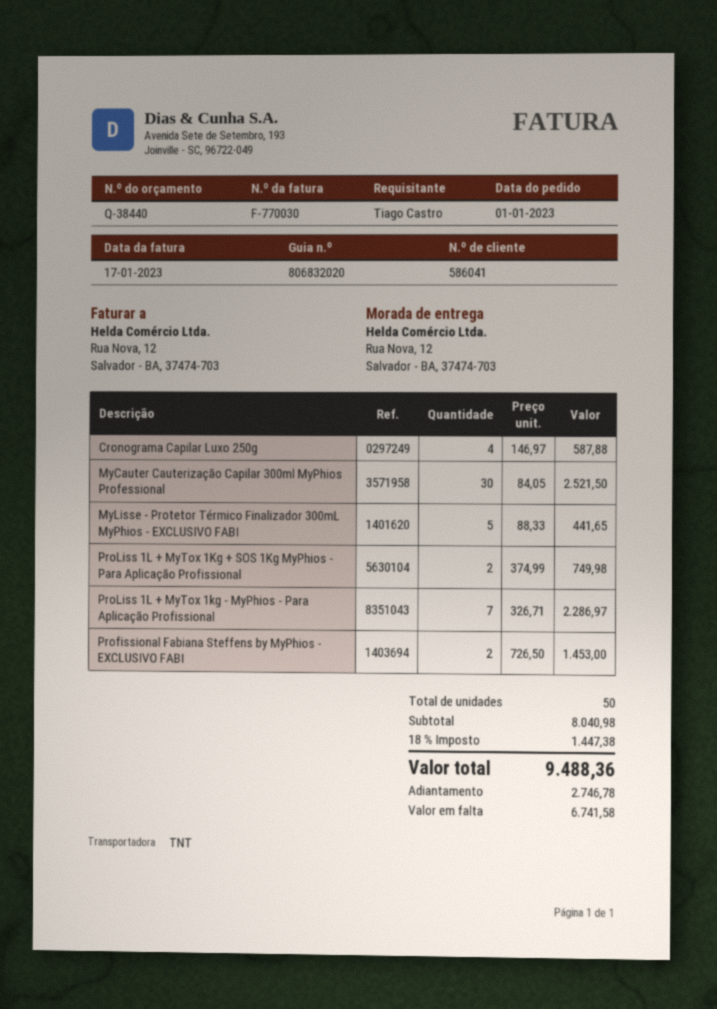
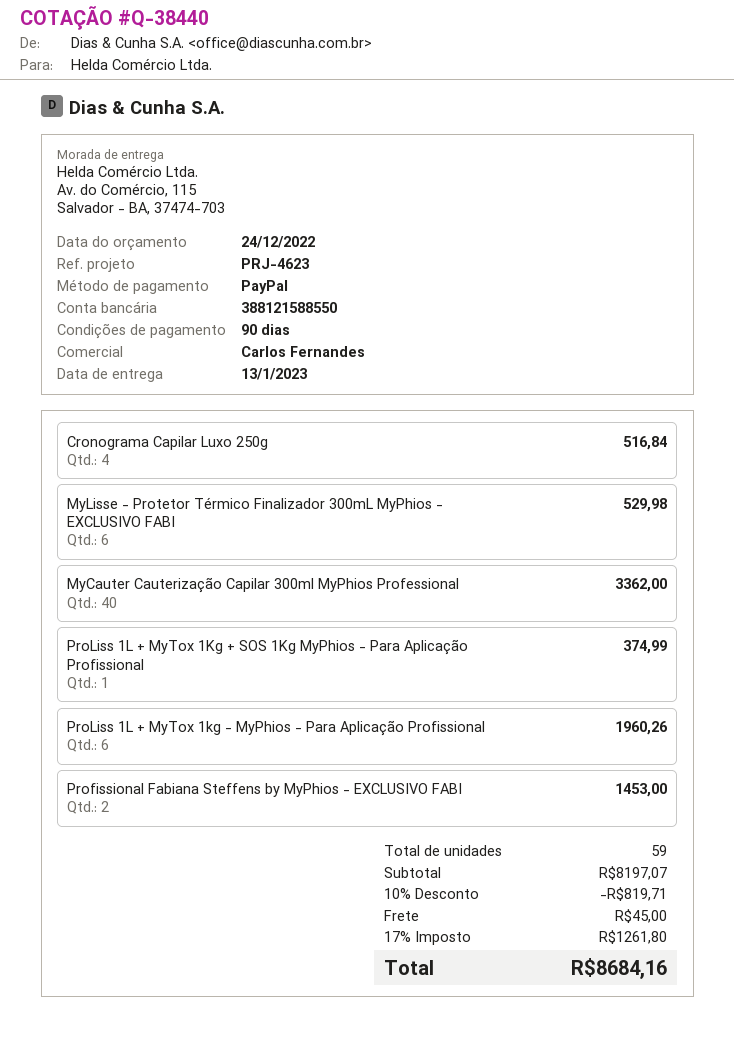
ship to: Rua Nova, 12, Salvador - BA, 37474-703 -> Av. do Comércio, 115, Salvador - BA, 37474-703
Cronograma Capilar Luxo 250g: 4 for 587.88 -> 4 for 516.84
MyCauter Cauterização Capilar 300ml MyPhios Professional: 30 for 2521.50 -> 40 for 3362.00
MyLisse - Protetor Térmico Finalizador 300mL MyPhios - EXCLUSIVO FABI: 5 for 441.65 -> 6 for 529.98
ProLiss 1L + MyTox 1Kg + SOS 1Kg MyPhios - Para Aplicação Profissional: 2 for 749.98 -> 1 for 374.99
ProLiss 1L + MyTox 1kg - MyPhios - Para Aplicação Profissional: 7 for 2286.97 -> 6 for 1960.26
total quantity: 50 -> 59
subtotal: 8040.98 -> 8197.07
discount: none -> 10% = 819.71
shipping: none -> 45.00
tax: 18% = 1447.38 -> 17% = 1261.80
total: 9488.36 -> 8684.16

###

Work item =
This exercise calls for the line containing "ProLiss 1L + MyTox 1kg - MyPhios" and each line after it in the records, copied exactly.

Task result =
ProLiss 1L + MyTox 1kg - MyPhios - Para Aplicação Profissional: 7 for 2286.97 -> 6 for 1960.26
total quantity: 50 -> 59
subtotal: 8040.98 -> 8197.07
discount: none -> 10% = 819.71
shipping: none -> 45.00
tax: 18% = 1447.38 -> 17% = 1261.80
total: 9488.36 -> 8684.16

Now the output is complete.